Mientras transcurría la noche, los rostros cambiaban ocasionalmente a medida que alguno abandonaba la sala y otro entraba, pero la tensión nunca disminuía y las conversaciones nerviosas nunca aumentaban de volumen. La mayoría de las miradas estaban concentradas en las tres pantallas planas que ocupaban la más grande de las paredes. Kate parpadeó ante la imagen de radar de la tormenta en la pantalla que tenía delante de ella. Era hipnótica en su homogeneidad y lentitud, tal vez porque lo blanco oscurecía todo lo que sería habitualmente visible sobre el mapa. El perfil de la Costa Este de Estados Unidos y Canadá, las Bermudas y gran parte del Caribe aparecían dibujados sobre la cubierta de nubes.
Ella siempre había considerado que la majestuosidad de las tormentas cuando aparecían en las pantallas de radar encerraba una especie de extraña magia. Los blancos retazos en los extremos de la tormenta le parecían tan delicados, ocultando la fuerza mortal que los impulsaba y el horrible daño que causaban. Las imágenes de satélite infrarrojas, sin embargo, nunca ocultaban la furia de una tormenta.
El filo serrado de color naranja cálido, con su centro rojo y sus flamígeros bordes amarillos, giraban en dirección contraria a las agujas del reloj, como una aterradora rueda de Catherine.

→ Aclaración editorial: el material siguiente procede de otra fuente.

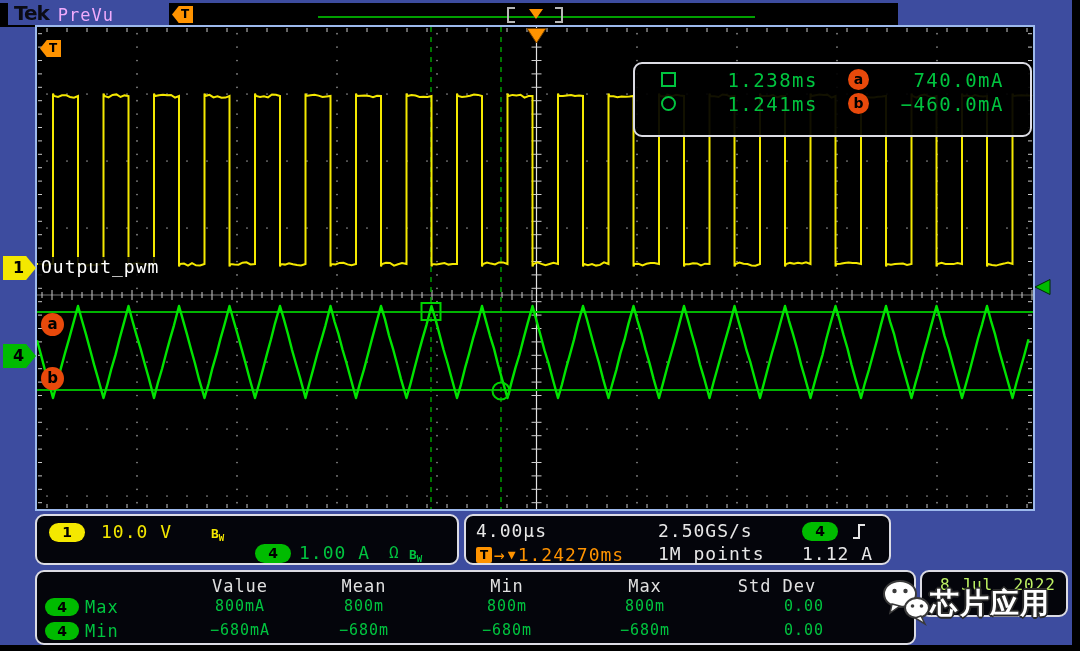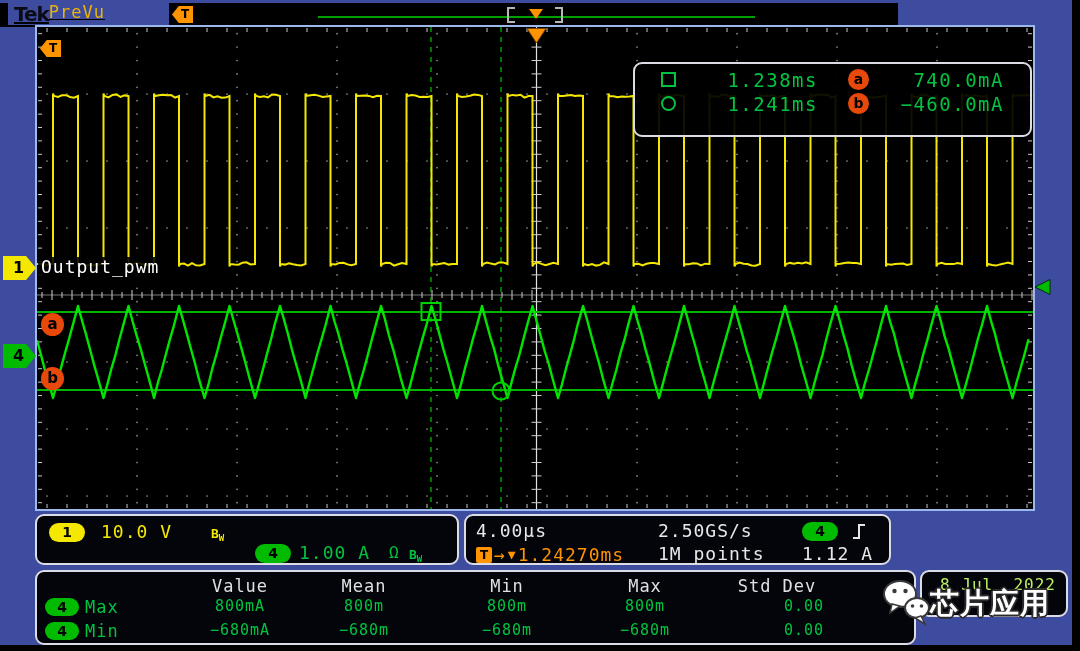--- a/index.html
+++ b/index.html
@@ -1,23 +1,23 @@
 <!DOCTYPE html>
 <html style="--panel: #3d4c9f; --ch1: #f4e800; --ch4: #00e400; --green-ui: #00c43f; --orange: #ff9300; --badge: #e8490b;"><head>
 <meta charset="utf-8">
 <style>
   html,body{margin:0;padding:0;background:#111;}
   .stage{position:relative;width:1080px;height:651px;background:#000;overflow:hidden;
          font-family:"DejaVu Sans Mono",monospace;-webkit-font-smoothing:none;}
   .panel{position:absolute;left:0;top:0;width:1072px;height:645px;background:var(--panel,#3d4c9f);}
   .hdr-strip{position:absolute;left:0;top:3px;width:898px;height:24px;background:#000;}
   .tekbar{position:absolute;left:8px;top:2px;width:161px;height:23px;background:var(--panel,#3d4c9f);
-          display:flex;align-items:flex-start;padding-left:6px;box-sizing:border-box;z-index:2;text-decoration:underline;}
+          display:flex;align-items:flex-end;gap:9px;padding-left:6px;box-sizing:border-box;z-index:2;}
   .tek{font-family:"DejaVu Sans",sans-serif;font-weight:bold;font-size:20px;color:#0b0b14;letter-spacing:-1px;}
-  .prevu{font-size:17px;color:#eab308;letter-spacing:1px;}
+  .prevu{font-size:17px;color:#f0abfc;letter-spacing:1px;}
   .tmark{position:absolute;width:21px;height:17px;background:var(--orange,#ff9300);
          clip-path:polygon(0 50%,32% 0,100% 0,100% 100%,32% 100%);
          color:#000;font-weight:bold;font-size:12px;line-height:17px;text-align:center;
          padding-left:5px;box-sizing:border-box;font-family:"DejaVu Sans",sans-serif;}
   .hdr-t{left:172px;top:6px;z-index:2;}
   .grat-t{left:40px;top:40px;z-index:3;}
   .recline{position:absolute;left:318px;top:16px;width:437px;height:2px;background:#00a000;z-index:2;}
   .bracket{position:absolute;top:7px;width:8px;height:16px;border:2px solid #b7b7b7;box-sizing:border-box;z-index:3;}
   .bracket-l{left:507px;border-right:none;}
   .bracket-r{left:555px;border-left:none;}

El verde cubría la mayor parte del resto de la pantalla. Desde el Caribe hasta Boston, desde el este de las Bermudas hasta el valle de Ohio, las pixeladas bandas de lluvia cambiaban ligeramente mientras las observaba. Kate sabía que estaba viendo en tiempo real, lo mejor que la tecnología podía ofrecer, pero, sin embargo, tenía la sensación de verlo todo a cámara lenta. Estaba tentada a acelerarlo y llegar a su natural conclusión. Excepto que, en este caso, la natural conclusión es lo que intentaban evitar, porque significaba la muerte para, posiblemente, cientos de miles de personas, tal vez millones, si la tormenta destruía Indian Point.